Elections in Hawaii are held for various local, state, and federal seats in the state of Hawaii. Regular elections are held every even year, although special elections may be held to fill vacancies at other points in time. The primary election is held on the second Saturday in August, while the general election is held on Election Day, which is the first Tuesday after the first Monday in November.[1]

In a 2020 study, Hawaii was ranked as the 6th easiest state for citizens to vote in.[2]

Elected offices edit

Federal edit

Hawaii participates in federal elections along with every other state in the United States. The state votes on electors for president and vice president, as well as legislators to represent it in Congress.

President and Vice President edit

Since its admission in 1959, Hawaii has participated in 16 indirect presidential elections which have been held every four years since 1960. The state is currently delegated four electors to the Electoral College which has remained unchanged since 1964. Candidates for president and vice president are listed on the ballot either as nominees of a qualified political party, or as a petitioned candidate who represents an unqualified party or group.[3]

Senate edit

Hawaii is represented in the United States Senate by two senators. They are elected to six-year terms through statewide elections with candidates nominated by political parties through partisan primary elections. Mazie Hirono and Brian Schatz serve as the state's current senators. Hirono was last elected in 2018 and is up for re-election in 2024, while Schatz was last elected in 2022 and is up for re-election in 2028.

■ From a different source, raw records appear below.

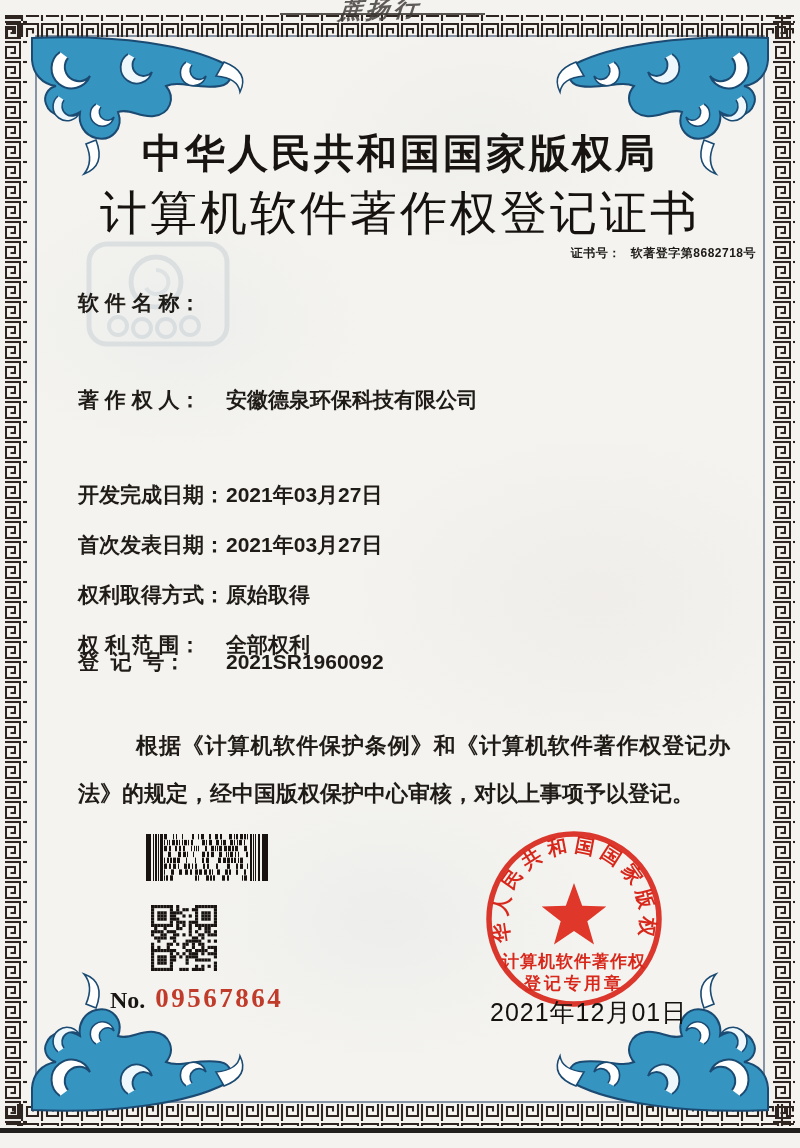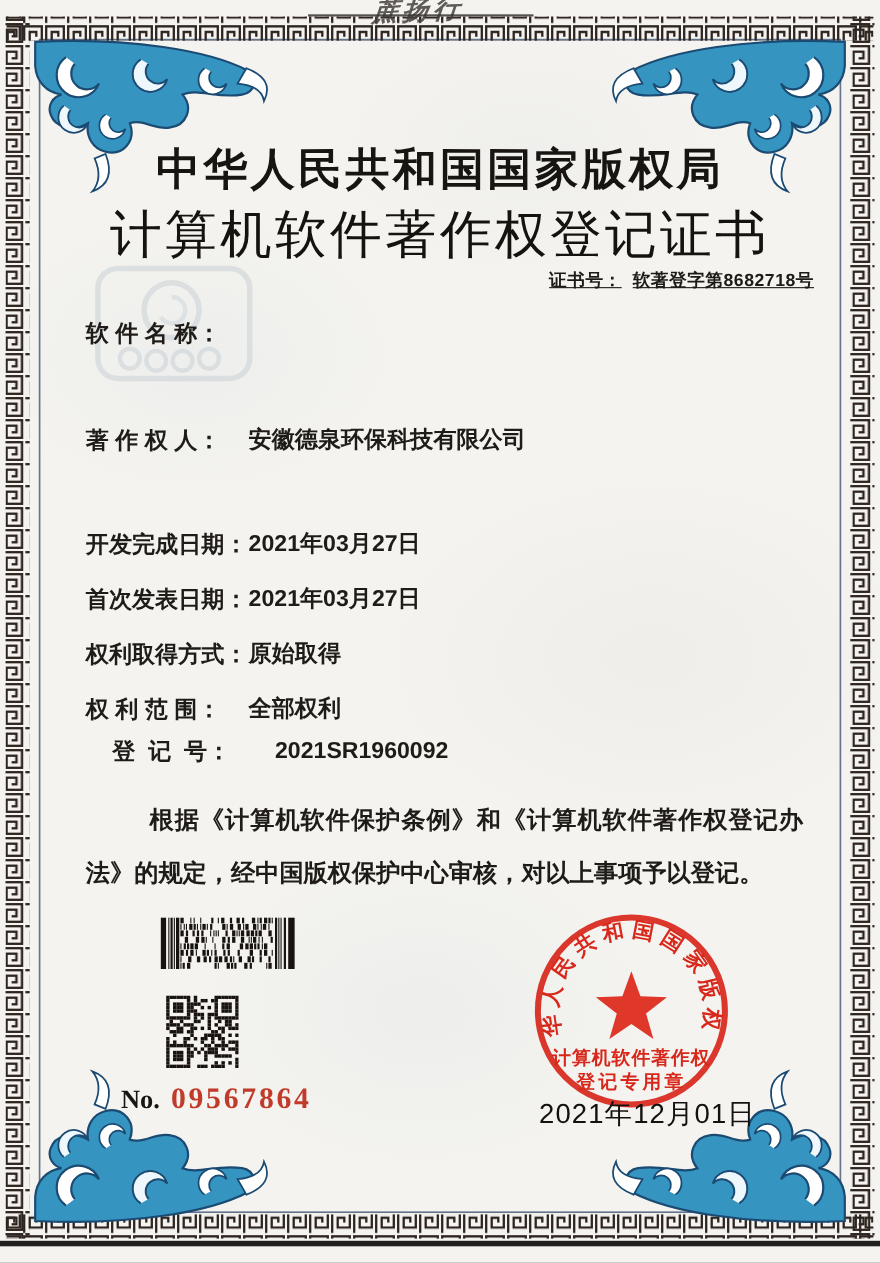--- a/index.html
+++ b/index.html
@@ -16,28 +16,28 @@
   .abs{position:absolute;}
   
   .hand{top:-7px;left:338px;font-family:"Liberation Serif",serif;font-style:italic;font-weight:700;
         font-size:24px;color:#45413e;transform:rotate(-3deg) skewX(-8deg);letter-spacing:4px;opacity:.85;}
   .hand-line{top:13px;left:280px;width:205px;height:2px;background:#3a3633;opacity:.85;}
   
   .authority{top:126px;left:0;width:100%;text-align:center;font-family:"Liberation Serif",serif;
              font-weight:900;font-size:40px;letter-spacing:3px;color:#171412;}
   .cert-title{top:182px;left:0;width:100%;text-align:center;font-family:"Liberation Serif",serif;
               font-weight:400;font-size:47px;letter-spacing:3px;color:#15120f;}
-  .certno{top:245px;right:60px;font-size:16px;font-weight:700;color:#1d1a17;letter-spacing:.5px;text-decoration:underline;}
+  .certno{top:245px;right:44px;font-size:12px;font-weight:700;color:#1d1a17;letter-spacing:.5px;}
   .certno .lab{margin-right:10px;}
   
   .row{position:absolute;left:78px;display:flex;align-items:center;font-size:21px;font-weight:700;color:#1f1b17;}
   .row .lab{min-width:148px;white-space:pre;}
   .row .valcol{display:flex;flex-direction:column;line-height:33px;}
   .row.r1{top:289px;} .row.r2{top:383px;} .row.r3{top:478px;} .row.r4{top:528px;}
-  .row.r5{top:578px;} .row.r6{top:628px;} .row.r7{top:666px;margin-left:24px;}
+  .row.r5{top:578px;} .row.r6{top:628px;} .row.r7{top:645px;}
   
   .statement{top:722px;left:78px;width:652px;font-size:22px;font-weight:600;color:#1f1b17;
              line-height:48px;text-indent:58px;text-align:justify;}
   
   .serial{top:972px;left:110px;display:flex;align-items:flex-end;font-family:"Liberation Serif",serif;margin-top:11px;}
   .serial .prefix{font-size:24px;font-weight:700;color:#181512;margin-right:10px;}
   .serial .num{font-size:27px;font-weight:700;color:#c03b2a;letter-spacing:2.5px;}
   .issue-date{top:996px;left:490px;font-size:25px;font-weight:400;color:#14110e;letter-spacing:1px;}
   
   .bottom-edge{left:0;top:1128px;width:800px;height:5px;background:#22211f;}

House of Representatives edit

Additionally, Hawaii is represented in the United States House of Representatives by two members of Congress, whom are elected in the two congressional districts to two-year terms. The districts are reapportioned every ten years following the release of a new census. The state's current representatives are Ed Case, who represents the 1st district, and Kai Kahele, who represents the 2nd district. They were last elected in 2022 and are both up for re-election in 2024.

State edit

Hawaii also holds elections for its own state government.

Governor and lieutenant governor edit

The governor and lieutenant governor are the only statewide elected executive offices. Candidates for both offices are nominated in separate primary elections and run as a party-nominated ticket in the general election. They are elected to four-year terms and are limited from serving more than two consecutive terms, although a governor is eligible for re-election if they were out of office for at least one election cycle. The current governor is Josh Green, serving with lieutenant governor Sylvia Luke. They were elected in 2022. Green is eligible for re-election in 2026.

Senate edit

All twenty-five members of the Hawaii Senate are elected in single-member constituent districts. The senate follows a 2-4-4 term system; every ten years, senators are elected to two-year terms, while the next four elections are held for four-year terms in half of the senate's seats. The current composition of the senate was elected in 2020 and 2022; all seats will be up for election in 2024.

House of Representatives edit

All fifty-one members of the Hawaii House of Representatives are elected to two-year terms in single-member constituent districts. The current composition of the house was elected in 2022; all seats will be up for election in 2024.

Political parties edit

There are six registered political parties in Hawaii:[4]

To a political party to qualify, it must petition for signatures of at least 0.1% of total registered voters as of the previous general election. The petition is due 170 days before the primary election. For a registered party to remain qualified, it must have run a candidate in the previous general election for any statewide office or U.S. Representative seat whose incumbent was either barred from or chose not to run for re-election. Additionally, the party must have satisfied at least one of the following requirements in the previous election:

  • Received at least 10% of the vote in any statewide or U.S. Representative election.
  • Received at least 4% of the total vote of all state senate elections.
  • Received at least 4% of the total vote of all state representative elections.
  • Received at least 2% of the total vote of all state senate and state representative elections.

Nonpartisan candidates edit

Hawaii is unique in that it is the only state in the country in which independent or candidates run in a primary election to qualify as the sole Nonpartisan candidate in the general election. To appear on the ballot, these candidates must either receive 10% of the total primary votes for the office, or receive more votes than the lowest vote received by a partisan candidate.[5]